🤖 AI Summary
To address three critical challenges—quantization-induced accuracy degradation, high adversarial vulnerability, and excessive inference latency—in deploying large language models (LLMs) on edge devices for cybersecurity question-answering tasks, this paper proposes an end-to-end edge-aligned defense framework.

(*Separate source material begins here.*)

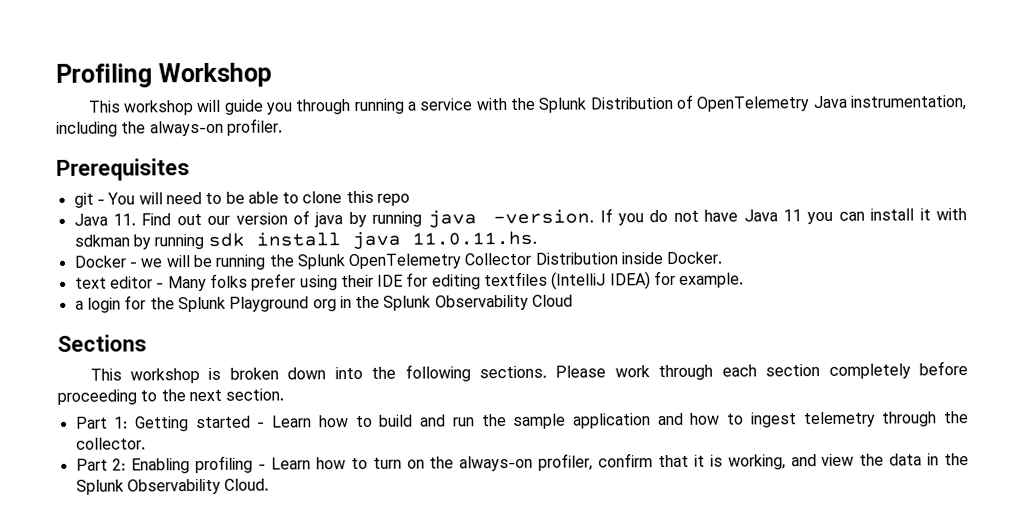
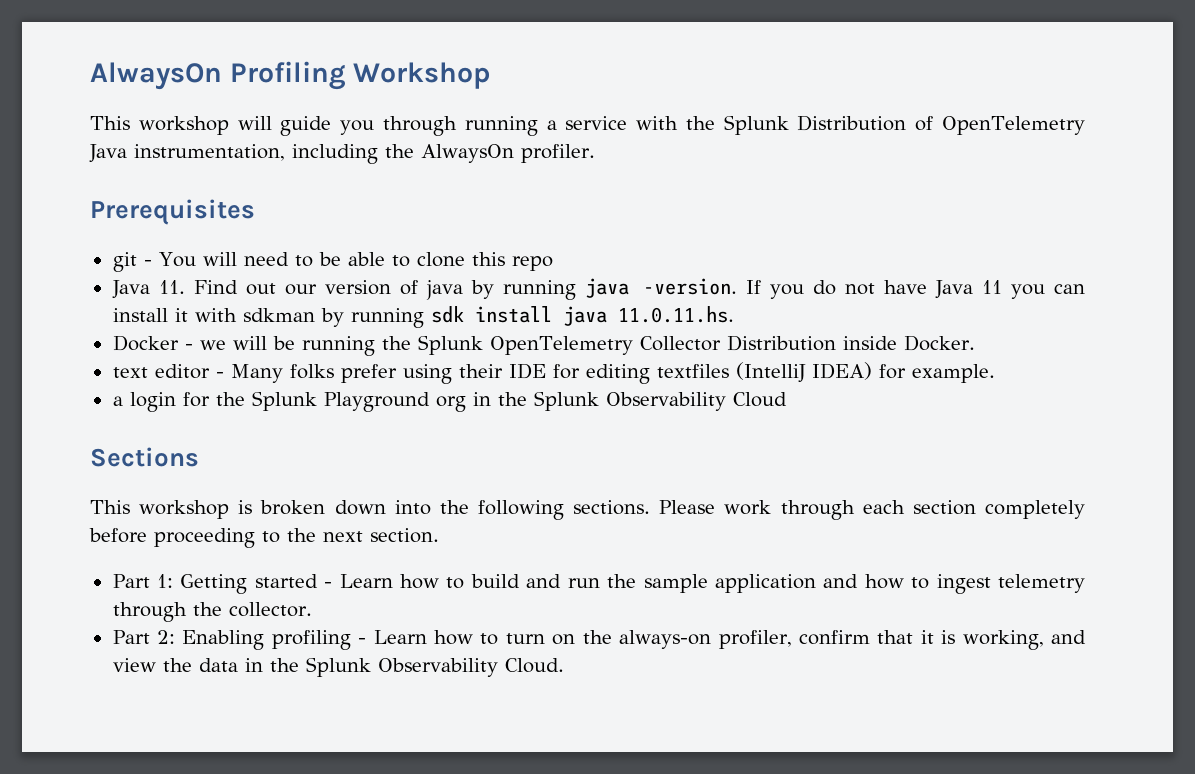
- Profiling Workshop
+ AlwaysOn Profiling Workshop
- This workshop will guide you through running a service with the Splunk Distribution of OpenTelemetry Java instrumentation, including the always-on profiler.
+ This workshop will guide you through running a service with the Splunk Distribution of OpenTelemetry Java instrumentation, including the AlwaysOn profiler.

Our method uniquely integrates quantized low-rank adaptation (QLoRA) with unsupervised direct preference optimization (DPO), leveraging a custom-built cybersecurity preference dataset to achieve domain-specific alignment. The framework enables efficient fine-tuning and inference optimization on the Jetson Orin platform. Experiments demonstrate that our approach reduces adversarial attack success rates by up to 7.3×, improves QA accuracy by up to 55%, and achieves the lowest inference latency among current state-of-the-art methods. By jointly optimizing efficiency, robustness, and accuracy, our work validates a secure, lightweight, and deployable edge-LLM paradigm.
📝 Abstract
Large Language Models (LLMs) are highly effective for cybersecurity question answering (QA) but are difficult to deploy on edge devices due to their size. Quantization reduces memory and compute requirements but often degrades accuracy and increases vulnerability to adversarial attacks. We present EAGER, an edge-aligned defense framework that integrates parameter-efficient quantization with domain-specific preference alignment to jointly optimize efficiency, robustness, and accuracy. Unlike prior methods that address these aspects separately, EAGER leverages Quantized Low-Rank Adaptation (QLoRA) for low-cost fine-tuning and Direct Preference Optimization (DPO) on a self-constructed cybersecurity preference dataset, eliminating the need for human labels. Experiments show that EAGER reduces adversarial attack success rates by up to 7.3x and improves QA accuracy by up to 55% over state-of-the-art defenses, while achieving the lowest response latency on a Jetson Orin, demonstrating its practical edge deployment.